Change detection outputs
▬▬▬▬▬▬▬▬▬▬
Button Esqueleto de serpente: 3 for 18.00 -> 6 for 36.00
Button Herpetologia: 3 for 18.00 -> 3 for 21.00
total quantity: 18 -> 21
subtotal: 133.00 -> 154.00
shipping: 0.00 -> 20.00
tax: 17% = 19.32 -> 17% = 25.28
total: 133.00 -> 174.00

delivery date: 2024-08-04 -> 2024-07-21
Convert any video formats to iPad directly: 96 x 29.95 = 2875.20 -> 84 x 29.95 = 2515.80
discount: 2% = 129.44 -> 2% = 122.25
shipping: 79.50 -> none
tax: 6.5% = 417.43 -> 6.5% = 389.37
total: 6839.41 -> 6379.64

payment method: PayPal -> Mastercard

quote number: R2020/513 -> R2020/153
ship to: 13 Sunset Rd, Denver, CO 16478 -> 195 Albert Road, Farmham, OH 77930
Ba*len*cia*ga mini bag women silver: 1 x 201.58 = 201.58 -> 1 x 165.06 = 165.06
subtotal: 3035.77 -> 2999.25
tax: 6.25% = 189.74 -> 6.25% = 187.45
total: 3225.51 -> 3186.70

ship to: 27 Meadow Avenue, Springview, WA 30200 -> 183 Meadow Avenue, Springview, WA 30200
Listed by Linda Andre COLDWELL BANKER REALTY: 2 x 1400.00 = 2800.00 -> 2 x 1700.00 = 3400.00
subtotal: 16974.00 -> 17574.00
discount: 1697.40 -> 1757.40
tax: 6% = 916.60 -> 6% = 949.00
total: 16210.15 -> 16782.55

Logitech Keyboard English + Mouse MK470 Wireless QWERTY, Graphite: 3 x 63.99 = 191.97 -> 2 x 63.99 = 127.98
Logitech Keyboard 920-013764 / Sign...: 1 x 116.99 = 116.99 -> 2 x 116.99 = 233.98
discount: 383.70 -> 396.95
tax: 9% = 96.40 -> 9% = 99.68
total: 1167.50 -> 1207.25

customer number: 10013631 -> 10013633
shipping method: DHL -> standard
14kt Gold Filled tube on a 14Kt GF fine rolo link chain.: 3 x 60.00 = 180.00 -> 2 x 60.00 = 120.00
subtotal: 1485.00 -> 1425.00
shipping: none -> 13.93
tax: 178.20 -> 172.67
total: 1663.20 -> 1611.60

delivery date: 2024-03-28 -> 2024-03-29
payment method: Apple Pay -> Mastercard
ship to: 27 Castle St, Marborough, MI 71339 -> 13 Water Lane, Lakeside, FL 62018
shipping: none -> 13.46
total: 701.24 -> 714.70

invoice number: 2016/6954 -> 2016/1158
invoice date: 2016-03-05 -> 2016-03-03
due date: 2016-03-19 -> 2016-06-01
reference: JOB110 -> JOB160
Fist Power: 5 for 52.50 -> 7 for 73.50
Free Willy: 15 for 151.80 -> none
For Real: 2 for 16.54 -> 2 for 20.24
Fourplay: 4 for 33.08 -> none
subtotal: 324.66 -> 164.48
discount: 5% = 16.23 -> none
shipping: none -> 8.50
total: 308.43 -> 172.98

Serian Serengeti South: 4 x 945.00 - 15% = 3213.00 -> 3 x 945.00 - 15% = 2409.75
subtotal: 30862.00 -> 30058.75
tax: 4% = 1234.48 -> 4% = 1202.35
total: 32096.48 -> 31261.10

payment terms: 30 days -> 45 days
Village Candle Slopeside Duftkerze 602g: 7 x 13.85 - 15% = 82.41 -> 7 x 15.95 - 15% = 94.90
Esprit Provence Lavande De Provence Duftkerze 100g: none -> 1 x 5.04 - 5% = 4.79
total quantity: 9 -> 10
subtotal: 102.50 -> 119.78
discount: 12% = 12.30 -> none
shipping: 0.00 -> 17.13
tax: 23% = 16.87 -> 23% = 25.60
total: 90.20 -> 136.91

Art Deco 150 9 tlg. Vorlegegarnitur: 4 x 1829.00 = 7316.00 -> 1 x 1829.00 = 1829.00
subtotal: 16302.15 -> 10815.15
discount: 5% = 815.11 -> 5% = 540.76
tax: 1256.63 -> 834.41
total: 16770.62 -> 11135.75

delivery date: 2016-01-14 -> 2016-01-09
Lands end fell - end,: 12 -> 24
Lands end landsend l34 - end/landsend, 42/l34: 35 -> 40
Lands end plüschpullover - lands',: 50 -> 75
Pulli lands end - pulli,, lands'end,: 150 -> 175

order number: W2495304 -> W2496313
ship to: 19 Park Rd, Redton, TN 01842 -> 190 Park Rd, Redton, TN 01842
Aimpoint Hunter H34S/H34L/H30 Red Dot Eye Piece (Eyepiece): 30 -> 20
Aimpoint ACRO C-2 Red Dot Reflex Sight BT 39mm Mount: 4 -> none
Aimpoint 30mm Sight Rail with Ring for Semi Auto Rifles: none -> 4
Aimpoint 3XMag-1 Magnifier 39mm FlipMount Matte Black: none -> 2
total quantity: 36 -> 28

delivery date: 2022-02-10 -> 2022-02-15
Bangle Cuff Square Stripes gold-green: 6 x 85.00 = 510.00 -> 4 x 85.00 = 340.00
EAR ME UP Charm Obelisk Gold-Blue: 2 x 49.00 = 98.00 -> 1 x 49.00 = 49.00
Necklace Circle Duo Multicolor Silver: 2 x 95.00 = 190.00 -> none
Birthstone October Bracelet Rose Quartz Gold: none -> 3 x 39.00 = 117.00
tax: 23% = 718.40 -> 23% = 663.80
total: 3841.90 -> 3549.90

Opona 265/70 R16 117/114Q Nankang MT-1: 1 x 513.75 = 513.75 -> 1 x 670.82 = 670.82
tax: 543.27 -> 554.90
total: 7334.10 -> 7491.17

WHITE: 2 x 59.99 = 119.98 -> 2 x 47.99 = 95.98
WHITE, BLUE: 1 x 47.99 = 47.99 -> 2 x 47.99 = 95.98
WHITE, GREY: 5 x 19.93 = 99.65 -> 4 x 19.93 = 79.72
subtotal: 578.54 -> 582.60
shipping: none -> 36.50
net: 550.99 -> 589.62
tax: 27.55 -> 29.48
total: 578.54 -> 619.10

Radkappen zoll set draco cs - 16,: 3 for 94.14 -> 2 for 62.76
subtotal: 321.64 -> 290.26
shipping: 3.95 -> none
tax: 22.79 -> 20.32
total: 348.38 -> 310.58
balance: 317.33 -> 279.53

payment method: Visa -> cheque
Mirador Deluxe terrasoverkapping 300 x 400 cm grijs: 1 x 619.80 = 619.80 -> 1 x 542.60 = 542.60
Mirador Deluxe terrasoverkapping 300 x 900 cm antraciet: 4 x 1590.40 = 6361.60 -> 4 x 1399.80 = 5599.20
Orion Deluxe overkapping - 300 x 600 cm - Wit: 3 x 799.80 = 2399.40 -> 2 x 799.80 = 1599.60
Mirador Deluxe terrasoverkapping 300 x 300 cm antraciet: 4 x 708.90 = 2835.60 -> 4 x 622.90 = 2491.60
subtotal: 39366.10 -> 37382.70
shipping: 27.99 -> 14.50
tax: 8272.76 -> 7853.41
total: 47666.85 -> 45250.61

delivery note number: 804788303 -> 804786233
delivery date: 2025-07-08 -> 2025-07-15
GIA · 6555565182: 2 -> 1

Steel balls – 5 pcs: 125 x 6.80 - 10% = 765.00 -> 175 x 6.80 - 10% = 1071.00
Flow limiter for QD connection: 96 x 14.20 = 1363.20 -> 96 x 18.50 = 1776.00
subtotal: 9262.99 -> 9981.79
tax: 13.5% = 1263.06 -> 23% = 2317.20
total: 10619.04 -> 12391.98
▬▬▬▬▬▬▬▬▬▬
# [Exercise description]
Include both ends. Return the line holding "Mirador Deluxe terrasoverkapping 300 x 400" and all lines after it in the records above, exactly as written.

# [Output below]
Mirador Deluxe terrasoverkapping 300 x 400 cm grijs: 1 x 619.80 = 619.80 -> 1 x 542.60 = 542.60
Mirador Deluxe terrasoverkapping 300 x 900 cm antraciet: 4 x 1590.40 = 6361.60 -> 4 x 1399.80 = 5599.20
Orion Deluxe overkapping - 300 x 600 cm - Wit: 3 x 799.80 = 2399.40 -> 2 x 799.80 = 1599.60
Mirador Deluxe terrasoverkapping 300 x 300 cm antraciet: 4 x 708.90 = 2835.60 -> 4 x 622.90 = 2491.60
subtotal: 39366.10 -> 37382.70
shipping: 27.99 -> 14.50
tax: 8272.76 -> 7853.41
total: 47666.85 -> 45250.61

delivery note number: 804788303 -> 804786233
delivery date: 2025-07-08 -> 2025-07-15
GIA · 6555565182: 2 -> 1

Steel balls – 5 pcs: 125 x 6.80 - 10% = 765.00 -> 175 x 6.80 - 10% = 1071.00
Flow limiter for QD connection: 96 x 14.20 = 1363.20 -> 96 x 18.50 = 1776.00
subtotal: 9262.99 -> 9981.79
tax: 13.5% = 1263.06 -> 23% = 2317.20
total: 10619.04 -> 12391.98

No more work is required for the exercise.